## Work instructions
Find the line with "-> <div> <div>Monsieur" in the records below. Copy it and every line after it, up to and including the line with "text: région ->".

## Data provided
- Opening Delimiter -

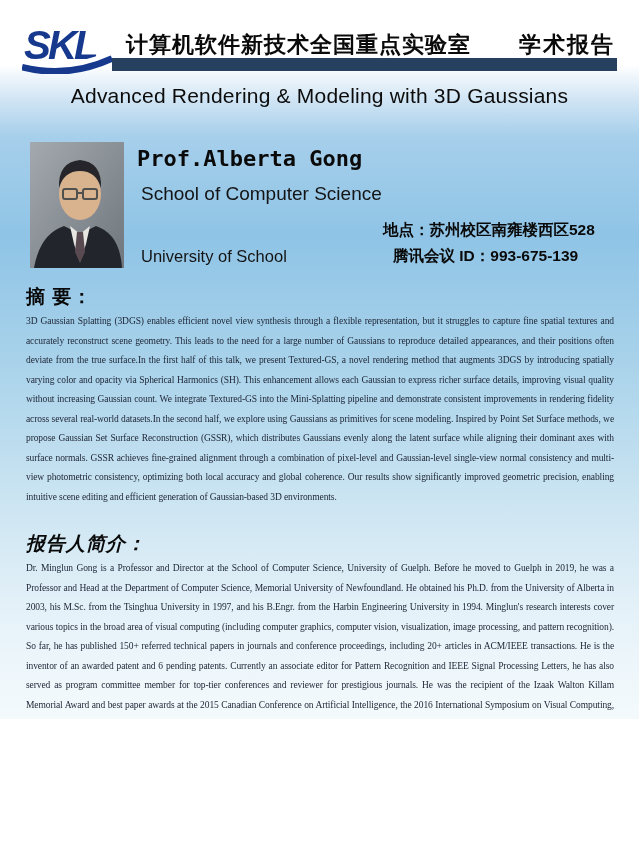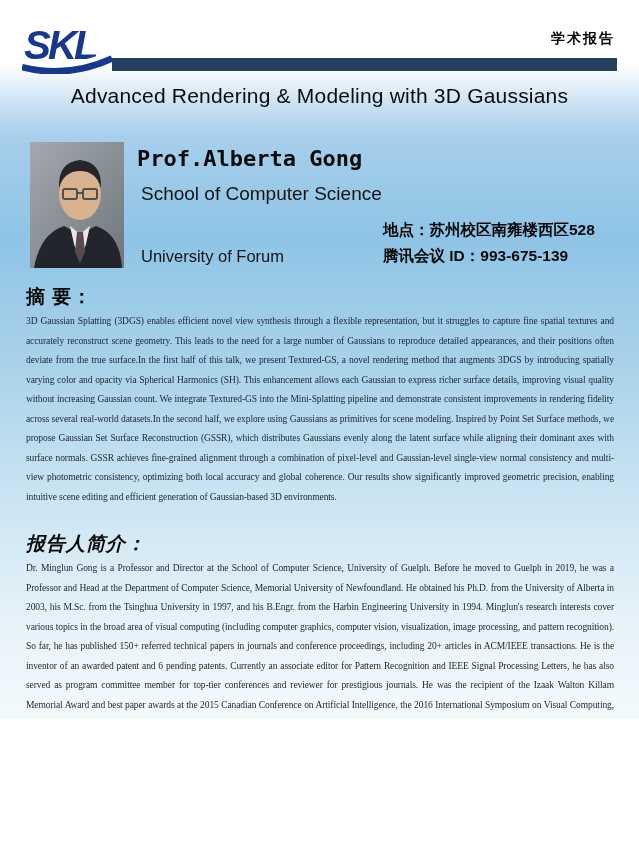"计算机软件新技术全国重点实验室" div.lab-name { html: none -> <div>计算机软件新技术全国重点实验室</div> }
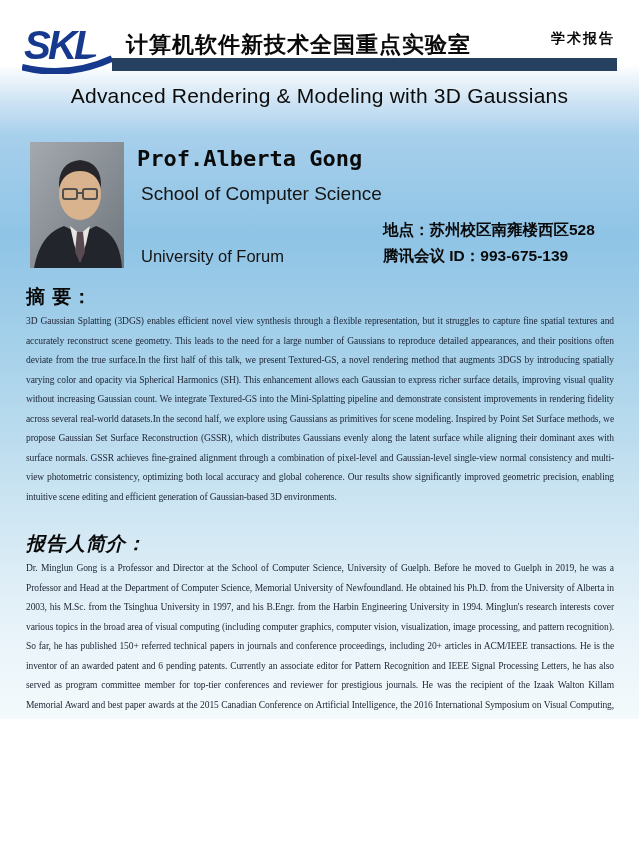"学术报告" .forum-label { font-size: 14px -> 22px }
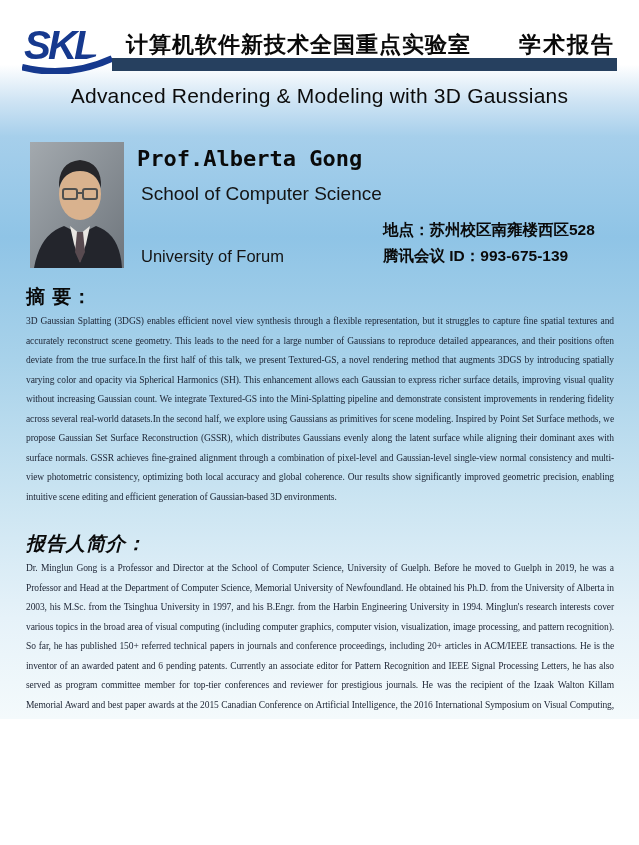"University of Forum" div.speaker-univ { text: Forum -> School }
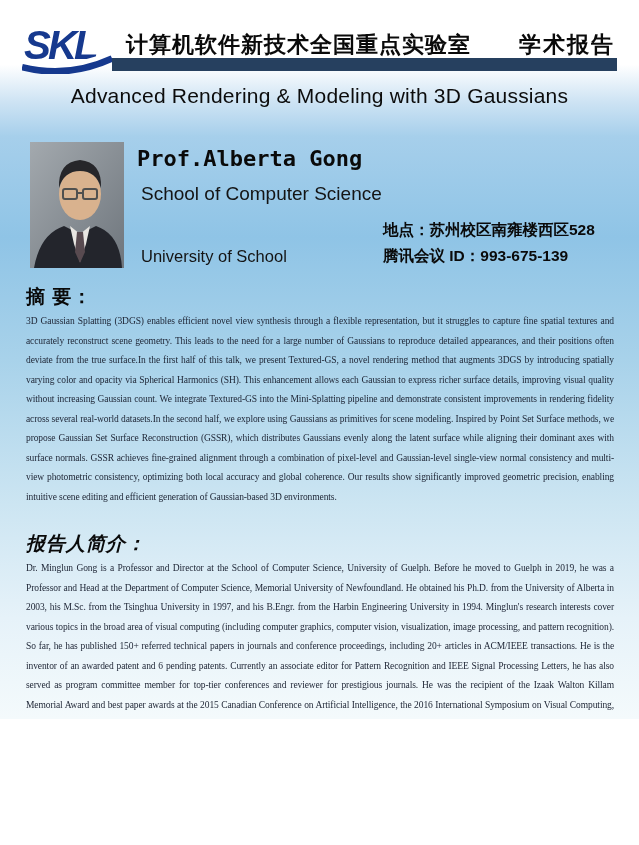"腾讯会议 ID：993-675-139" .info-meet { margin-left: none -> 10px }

- Closing Delimiter -
- Opening Delimiter -

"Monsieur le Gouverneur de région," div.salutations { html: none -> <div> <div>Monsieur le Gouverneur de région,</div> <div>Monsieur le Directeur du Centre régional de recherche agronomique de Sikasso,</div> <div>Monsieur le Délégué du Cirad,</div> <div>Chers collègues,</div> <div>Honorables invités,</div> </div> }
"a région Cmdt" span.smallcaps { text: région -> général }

- Closing Delimiter -

## Task result
"Monsieur le Gouverneur de région," div.salutations { html: none -> <div> <div>Monsieur le Gouverneur de région,</div> <div>Monsieur le Directeur du Centre régional de recherche agronomique de Sikasso,</div> <div>Monsieur le Délégué du Cirad,</div> <div>Chers collègues,</div> <div>Honorables invités,</div> </div> }
"a région Cmdt" span.smallcaps { text: région -> général }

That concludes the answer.